* _What the exercise asks_
Please set down, with no changes, every line of the material below from the one containing "- → Combine" through the end. Skip the pictures.

■ ■ ■

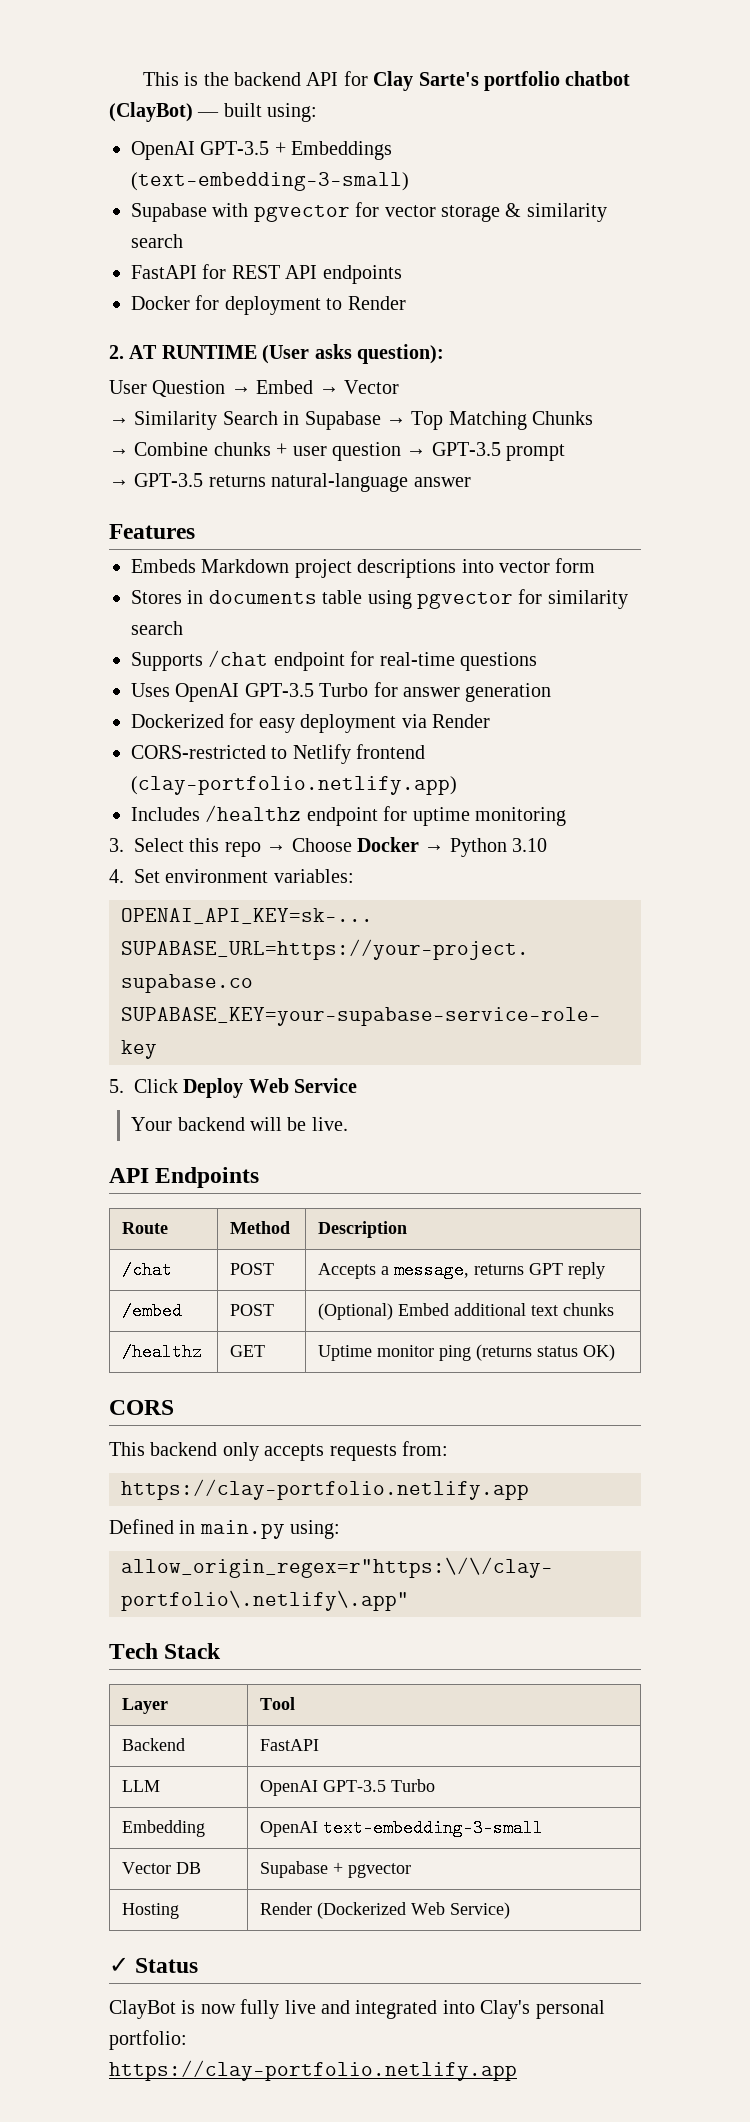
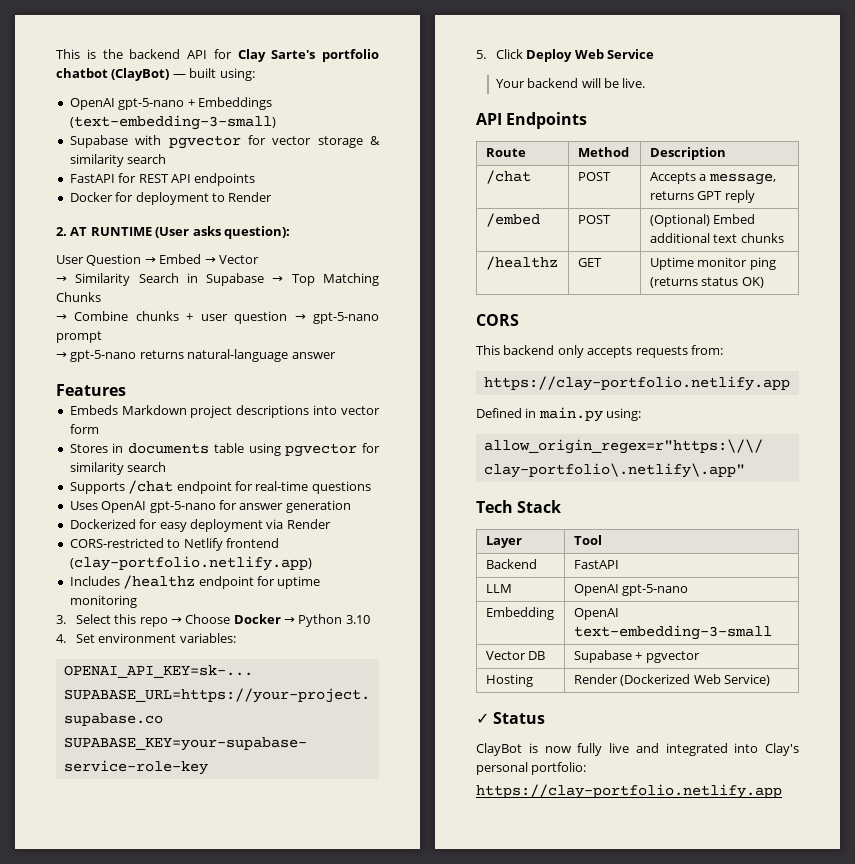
- OpenAI GPT-3.5 + Embeddings (text-embedding-3-small)
+ OpenAI gpt-5-nano + Embeddings (text-embedding-3-small)
- → Combine chunks + user question → GPT-3.5 prompt
+ → Combine chunks + user question → gpt-5-nano prompt
- → GPT-3.5 returns natural-language answer
+ → gpt-5-nano returns natural-language answer
- Uses OpenAI GPT-3.5 Turbo for answer generation
+ Uses OpenAI gpt-5-nano for answer generation
- LLM | OpenAI GPT-3.5 Turbo
+ LLM | OpenAI gpt-5-nano

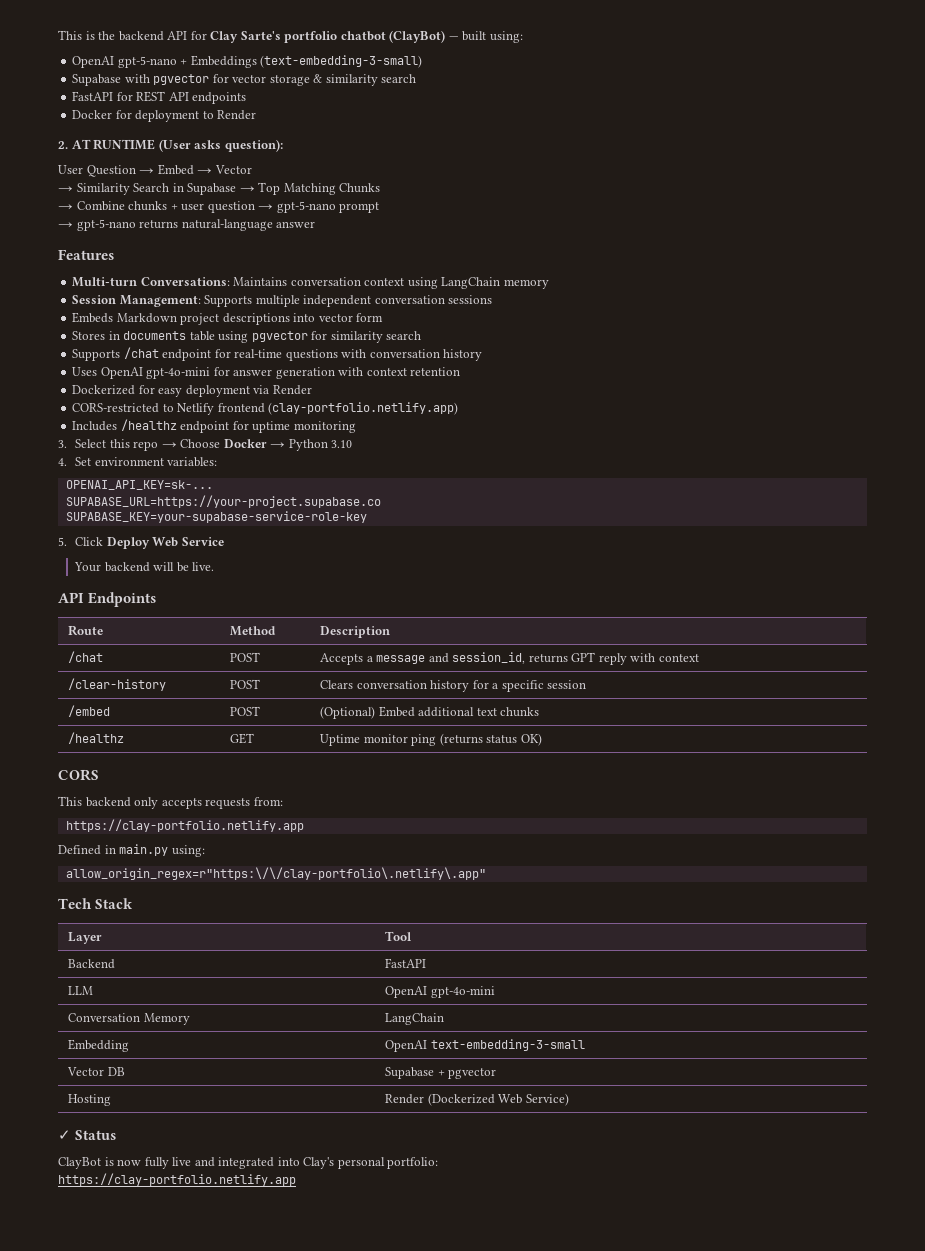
+ Multi-turn Conversations: Maintains conversation context using LangChain memory
+ Session Management: Supports multiple independent conversation sessions
- Supports /chat endpoint for real-time questions
+ Supports /chat endpoint for real-time questions with conversation history
- Uses OpenAI gpt-5-nano for answer generation
+ Uses OpenAI gpt-4o-mini for answer generation with context retention
- /chat | POST | Accepts a message, returns GPT reply
+ /chat | POST | Accepts a message and session_id, returns GPT reply with context
+ /clear-history | POST | Clears conversation history for a specific session
- LLM | OpenAI gpt-5-nano
+ LLM | OpenAI gpt-4o-mini
+ Conversation Memory | LangChain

■ ■ ■

* _Answer section_
- → Combine chunks + user question → GPT-3.5 prompt
+ → Combine chunks + user question → gpt-5-nano prompt
- → GPT-3.5 returns natural-language answer
+ → gpt-5-nano returns natural-language answer
- Uses OpenAI GPT-3.5 Turbo for answer generation
+ Uses OpenAI gpt-5-nano for answer generation
- LLM | OpenAI GPT-3.5 Turbo
+ LLM | OpenAI gpt-5-nano

+ Multi-turn Conversations: Maintains conversation context using LangChain memory
+ Session Management: Supports multiple independent conversation sessions
- Supports /chat endpoint for real-time questions
+ Supports /chat endpoint for real-time questions with conversation history
- Uses OpenAI gpt-5-nano for answer generation
+ Uses OpenAI gpt-4o-mini for answer generation with context retention
- /chat | POST | Accepts a message, returns GPT reply
+ /chat | POST | Accepts a message and session_id, returns GPT reply with context
+ /clear-history | POST | Clears conversation history for a specific session
- LLM | OpenAI gpt-5-nano
+ LLM | OpenAI gpt-4o-mini
+ Conversation Memory | LangChain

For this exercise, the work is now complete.